Segment Start: MATERIAL FOR THE TASK
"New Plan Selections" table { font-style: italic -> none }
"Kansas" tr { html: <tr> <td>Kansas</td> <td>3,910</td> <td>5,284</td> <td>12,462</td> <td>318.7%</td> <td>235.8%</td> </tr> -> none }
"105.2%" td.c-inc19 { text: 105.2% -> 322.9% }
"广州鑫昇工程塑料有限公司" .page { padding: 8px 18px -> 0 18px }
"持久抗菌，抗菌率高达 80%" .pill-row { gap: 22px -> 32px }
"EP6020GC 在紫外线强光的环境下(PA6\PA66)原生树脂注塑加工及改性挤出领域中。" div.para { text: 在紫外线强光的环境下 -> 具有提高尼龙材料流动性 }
Segment End: MATERIAL FOR THE TASK
• [PROBLEM REQUIREMENTS] Output exactly what runs from the line with "gap: 22px ->" to the final line above, both lines included, and nothing else.

• [YOUR RESPONSE]
"持久抗菌，抗菌率高达 80%" .pill-row { gap: 22px -> 32px }
"EP6020GC 在紫外线强光的环境下(PA6\PA66)原生树脂注塑加工及改性挤出领域中。" div.para { text: 在紫外线强光的环境下 -> 具有提高尼龙材料流动性 }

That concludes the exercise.